• **GOAL OF THE EXERCISE**:
Exact copies of all the lines below are needed, without the pictures.
SUPPLIED MATERIAL: Begin
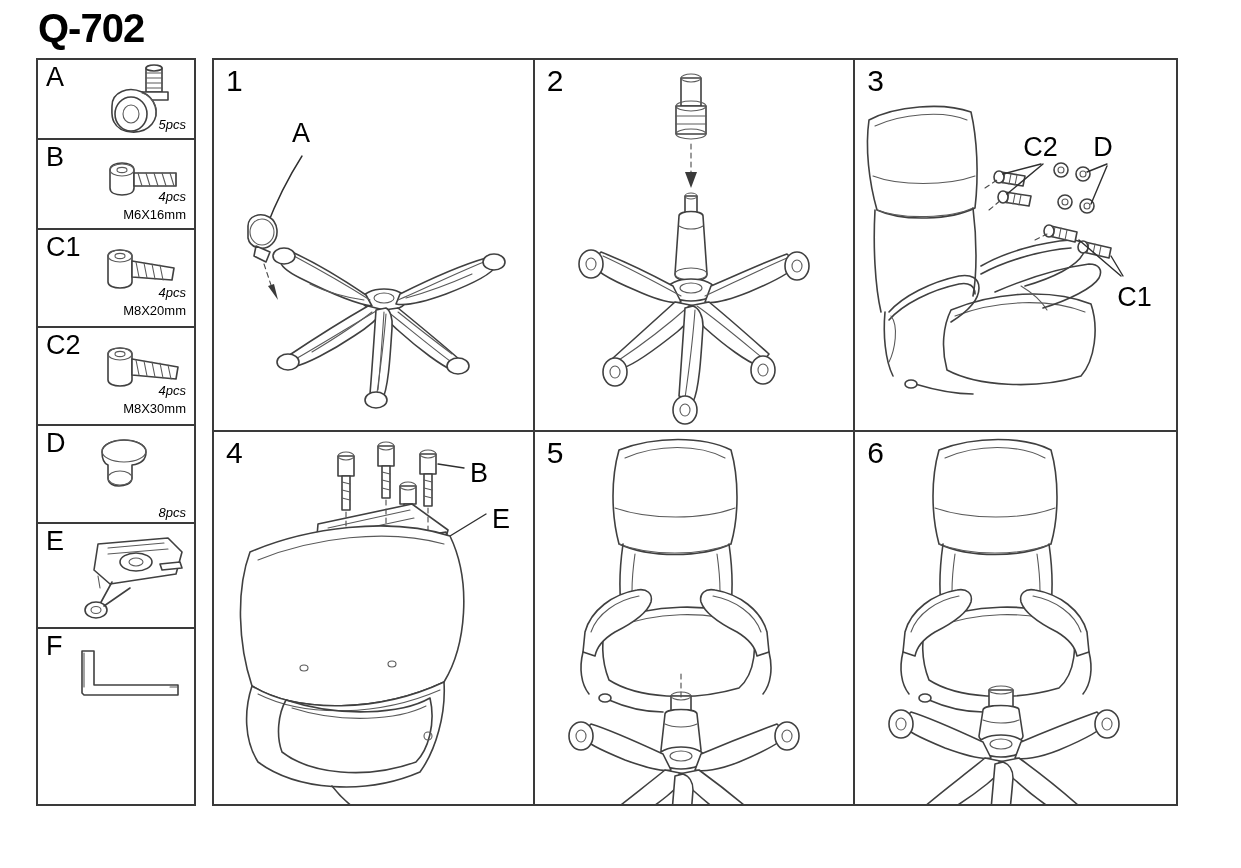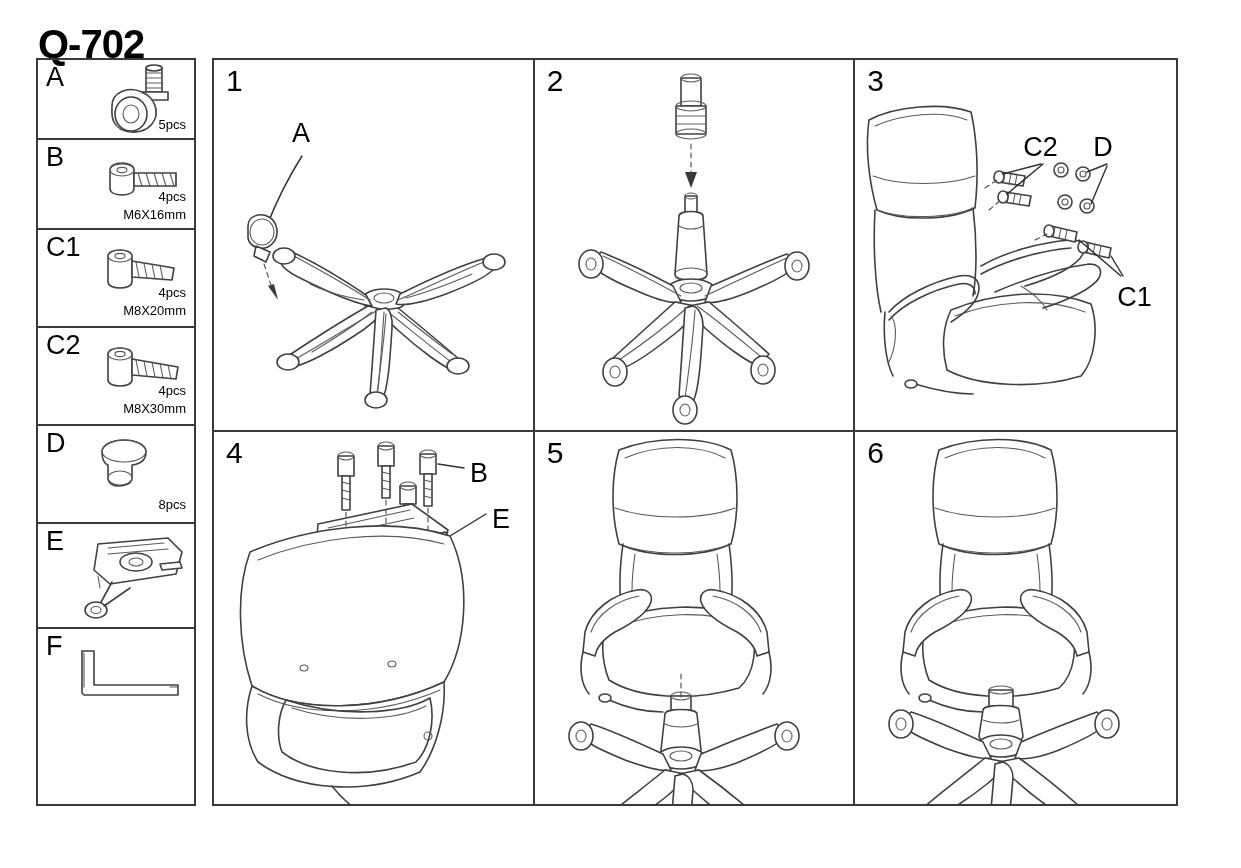"Q-702" #model-title { margin-top: 16px -> none }
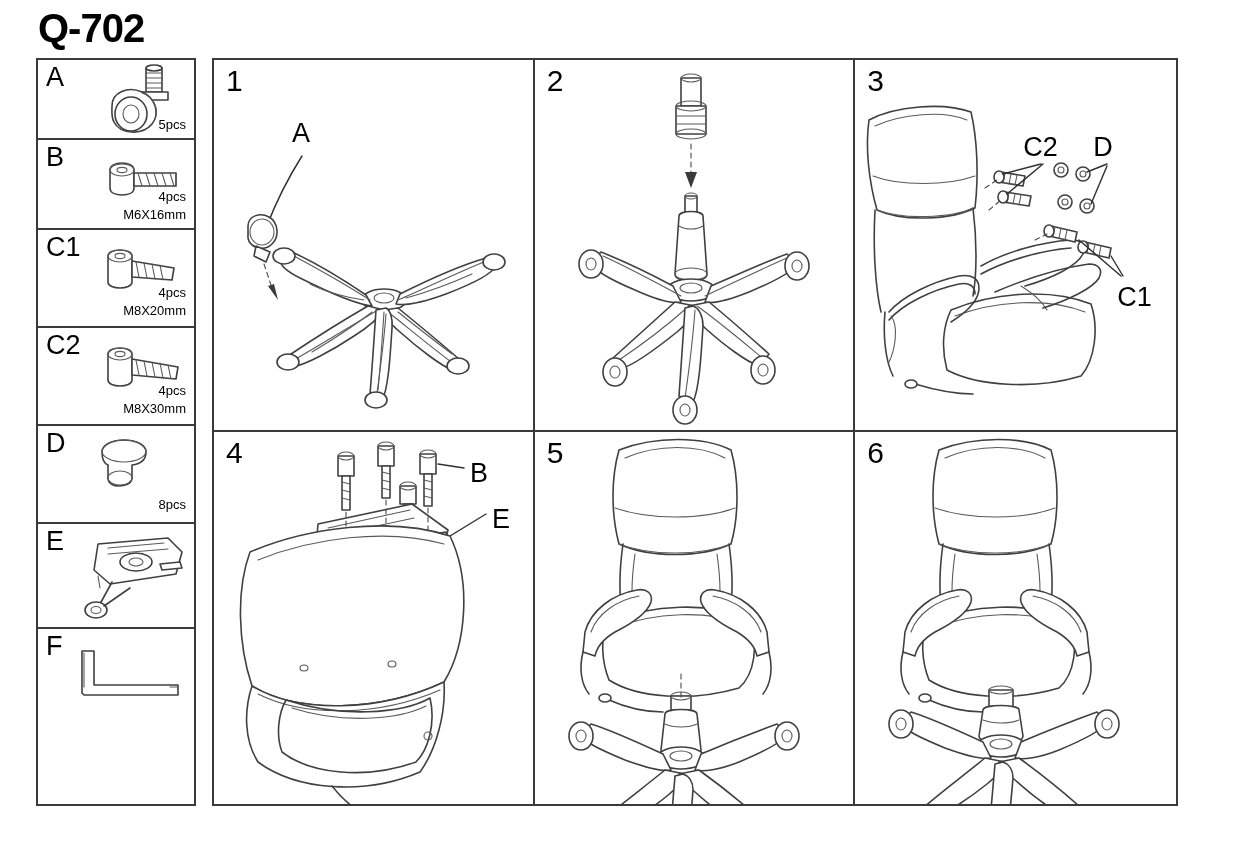"5pcs" .part-qty { font-style: none -> italic }
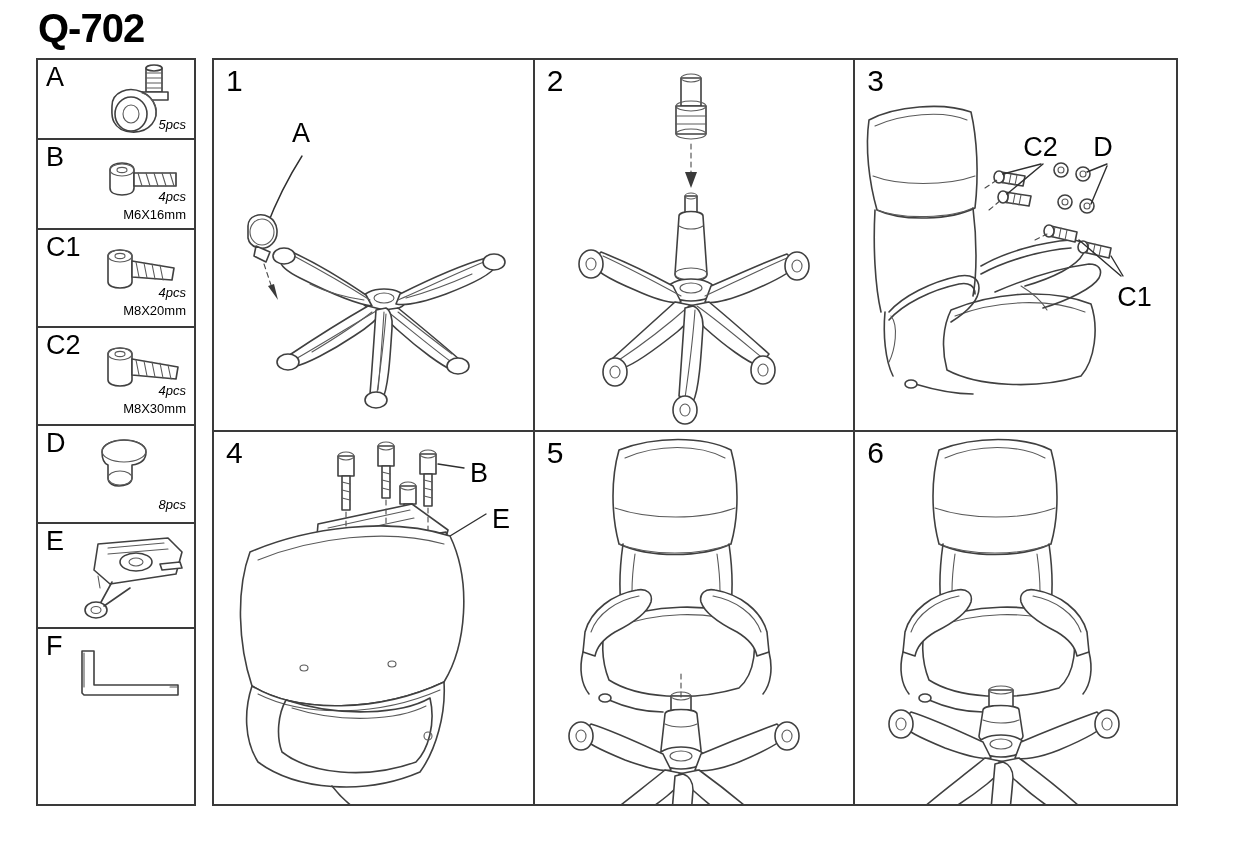"8pcs" span.part-qty { bottom: 10px -> 2px }
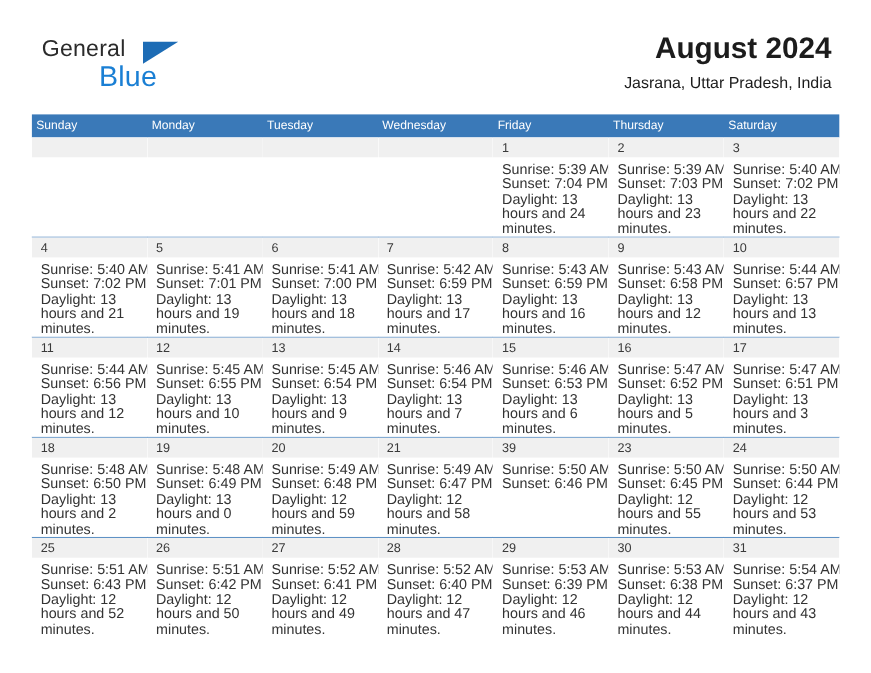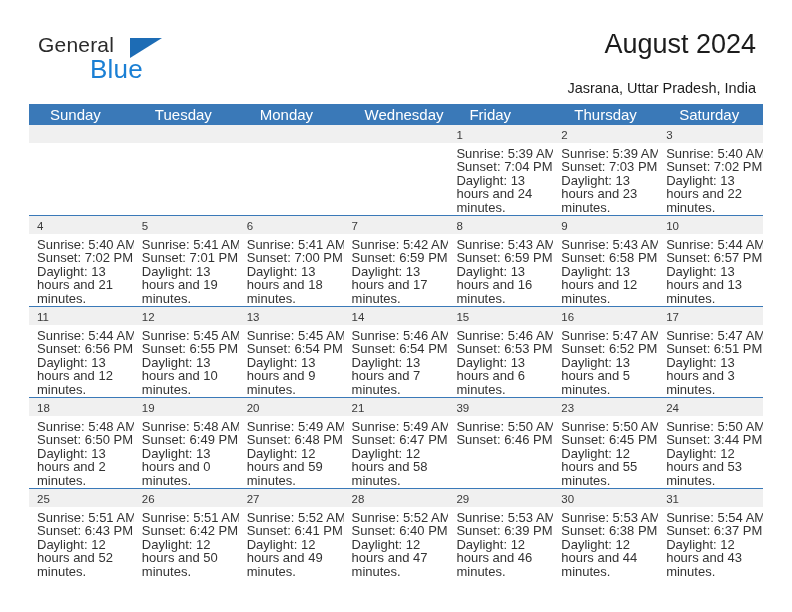"August 2024" .cal-title { font-weight: normal -> bold }
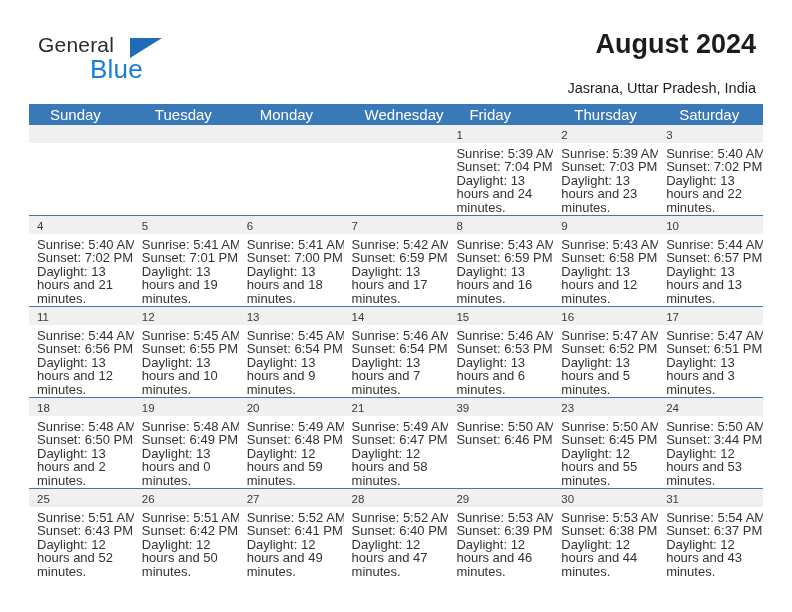"Jasrana, Uttar Pradesh, India" .cal-subtitle { margin: 18px 0 0 0 -> 6px 0 0 0 }
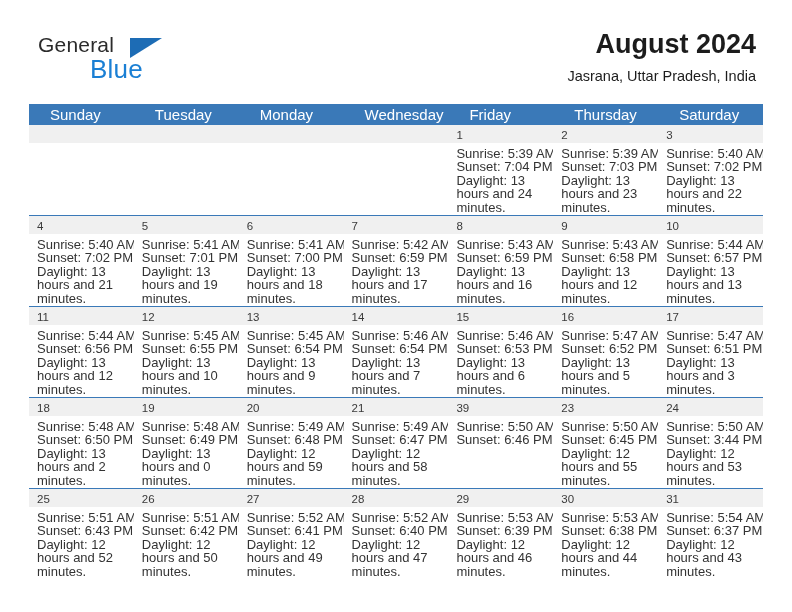"Sunday" .weekday { font-size: 15px -> 11px; padding-left: 21px -> 4px }
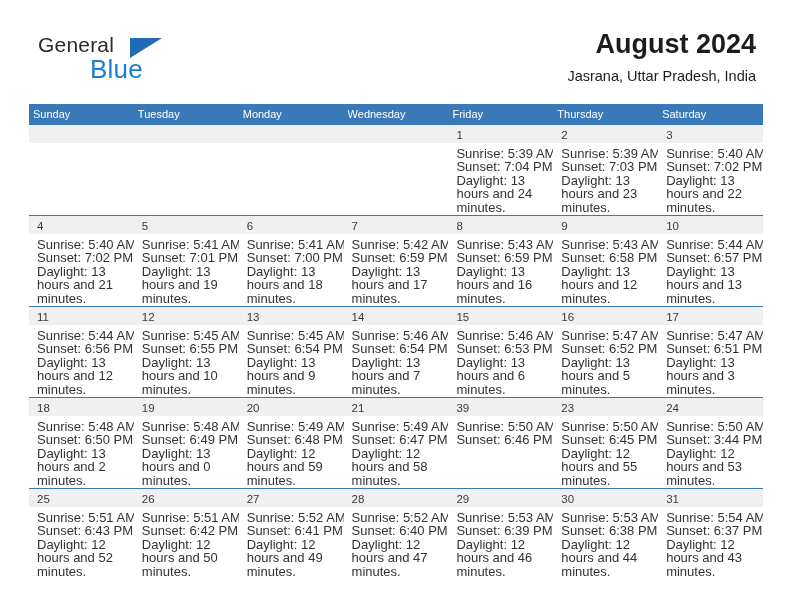"Tuesday" div.weekday { order: before "Monday" -> after "Monday" }
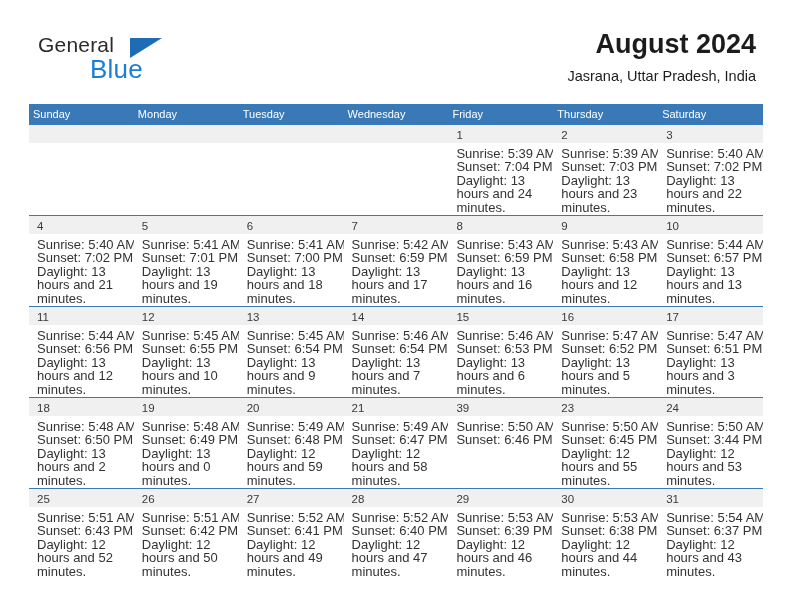"Sunset: 3:44 PM" div { text: 3:44 -> 6:44 }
SUPPLIED MATERIAL: End
• **WRITTEN ANSWER**:
"Q-702" #model-title { margin-top: 16px -> none }
"5pcs" .part-qty { font-style: none -> italic }
"8pcs" span.part-qty { bottom: 10px -> 2px }
"August 2024" .cal-title { font-weight: normal -> bold }
"Jasrana, Uttar Pradesh, India" .cal-subtitle { margin: 18px 0 0 0 -> 6px 0 0 0 }
"Sunday" .weekday { font-size: 15px -> 11px; padding-left: 21px -> 4px }
"Tuesday" div.weekday { order: before "Monday" -> after "Monday" }
"Sunset: 3:44 PM" div { text: 3:44 -> 6:44 }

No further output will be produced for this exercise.